WHAT THIS TASK INVOLVES: An exact copy of the lines from the one containing "- 3.4. Impact" to the end of the records below is required, and nothing else.
___ DATA UNDER STUDY ___
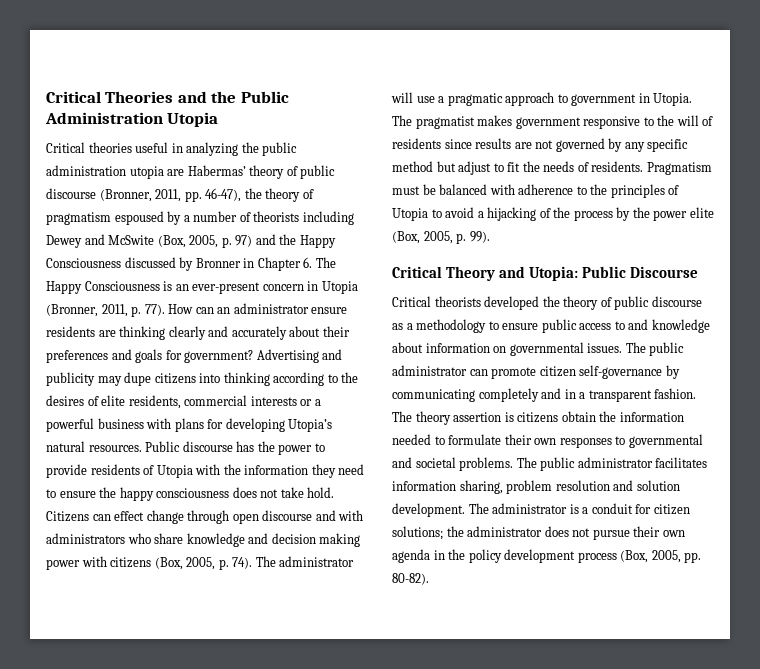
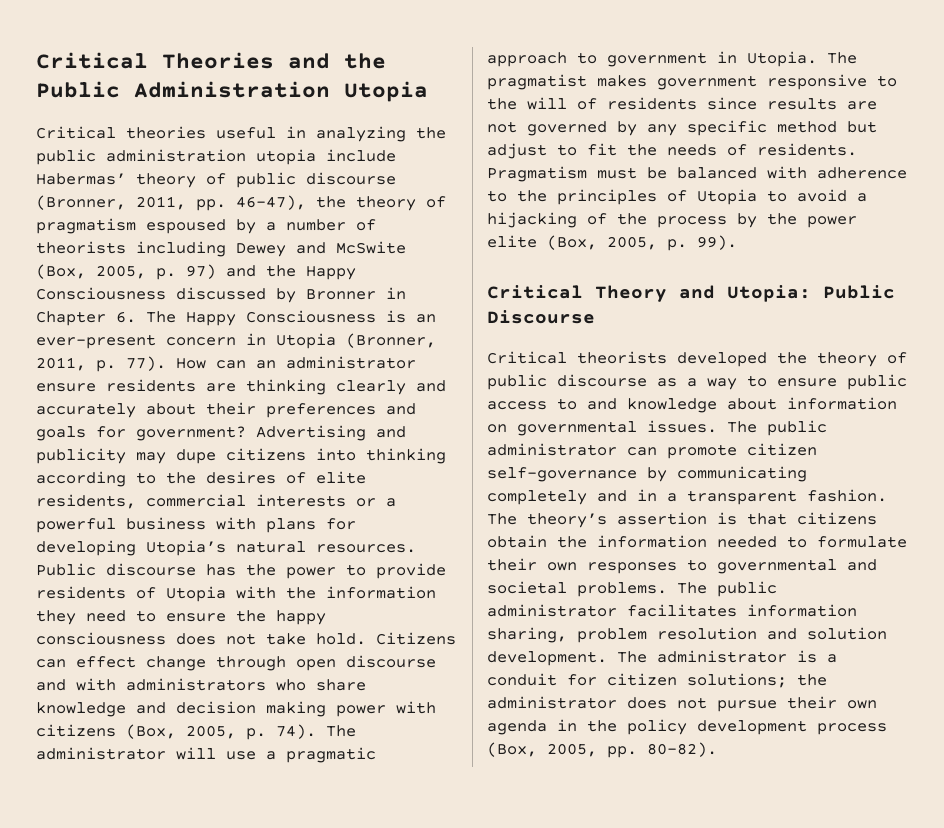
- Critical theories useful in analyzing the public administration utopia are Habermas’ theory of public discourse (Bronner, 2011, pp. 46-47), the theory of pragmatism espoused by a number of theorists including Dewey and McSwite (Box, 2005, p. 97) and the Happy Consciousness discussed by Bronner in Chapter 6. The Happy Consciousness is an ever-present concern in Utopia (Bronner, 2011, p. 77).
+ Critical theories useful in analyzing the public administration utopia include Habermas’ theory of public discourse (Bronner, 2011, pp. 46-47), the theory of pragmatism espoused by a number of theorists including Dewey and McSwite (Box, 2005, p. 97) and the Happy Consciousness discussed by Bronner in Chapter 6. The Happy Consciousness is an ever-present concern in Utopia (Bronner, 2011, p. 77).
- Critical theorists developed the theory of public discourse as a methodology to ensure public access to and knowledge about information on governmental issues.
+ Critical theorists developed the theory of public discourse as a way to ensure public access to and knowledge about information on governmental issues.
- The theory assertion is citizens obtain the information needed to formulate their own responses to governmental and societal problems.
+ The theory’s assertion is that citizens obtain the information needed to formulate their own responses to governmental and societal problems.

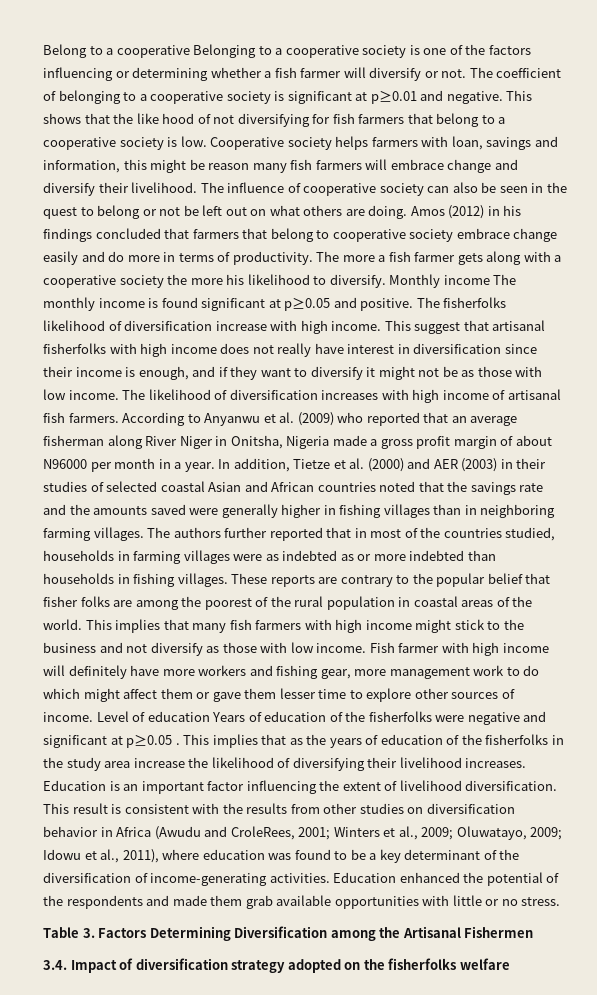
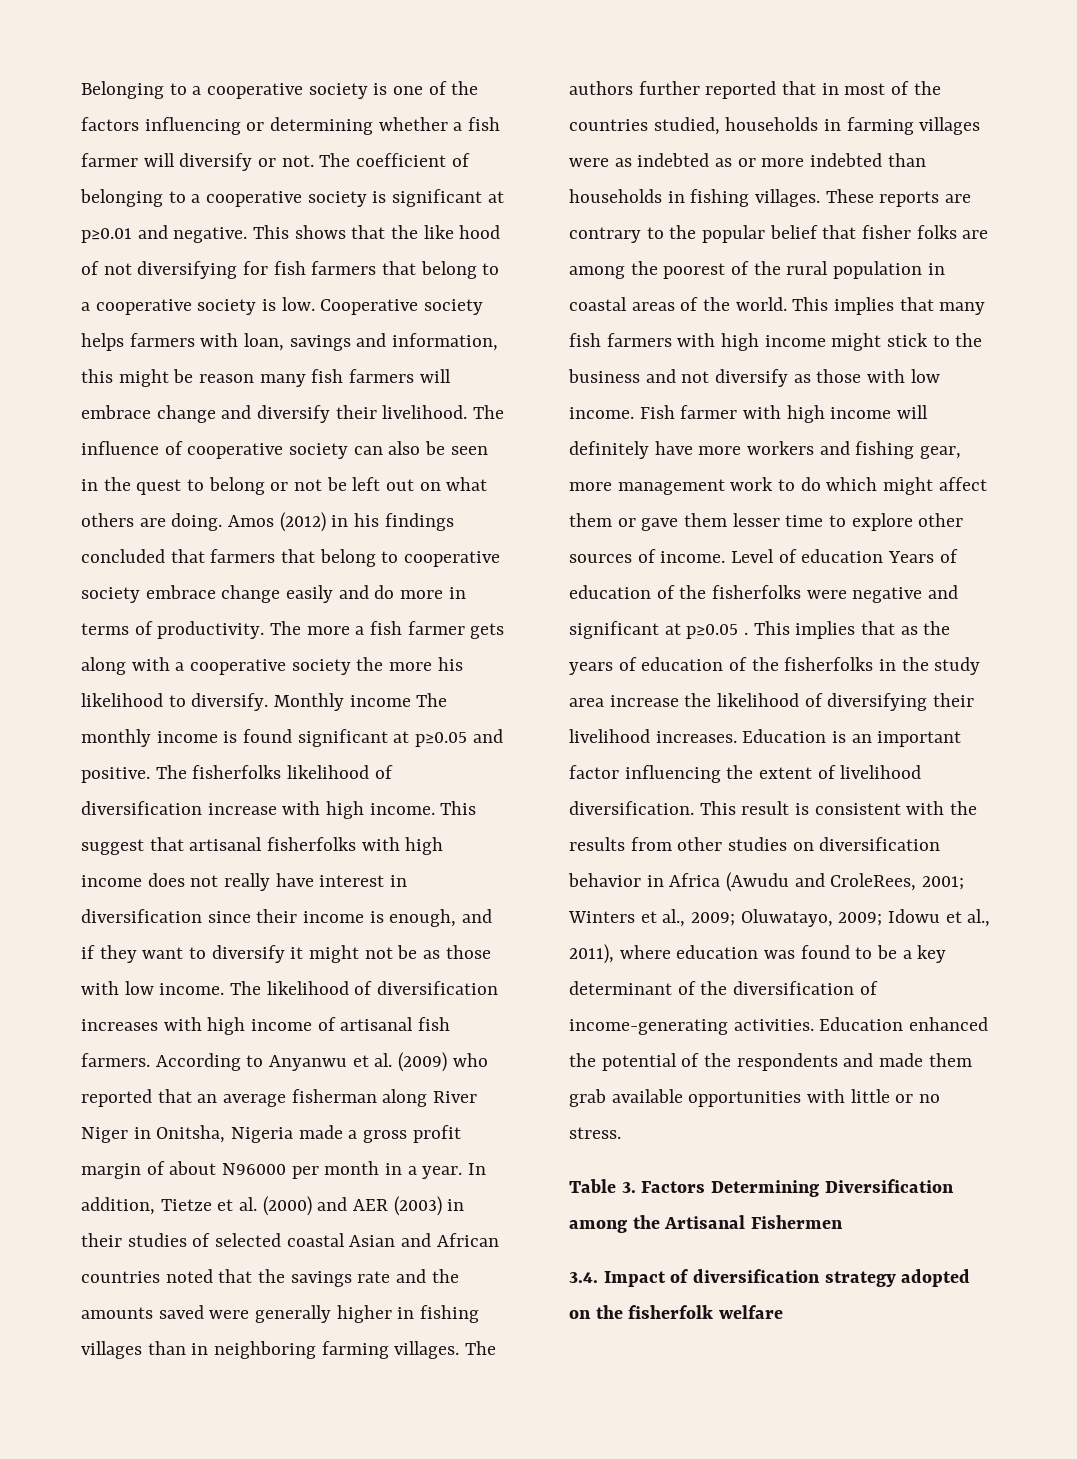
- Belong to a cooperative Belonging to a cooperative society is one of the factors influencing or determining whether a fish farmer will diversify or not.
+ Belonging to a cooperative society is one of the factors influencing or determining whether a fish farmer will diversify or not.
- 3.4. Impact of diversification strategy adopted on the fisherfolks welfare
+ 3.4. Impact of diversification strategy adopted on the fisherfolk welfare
___
ANSWER BELOW:
- 3.4. Impact of diversification strategy adopted on the fisherfolks welfare
+ 3.4. Impact of diversification strategy adopted on the fisherfolk welfare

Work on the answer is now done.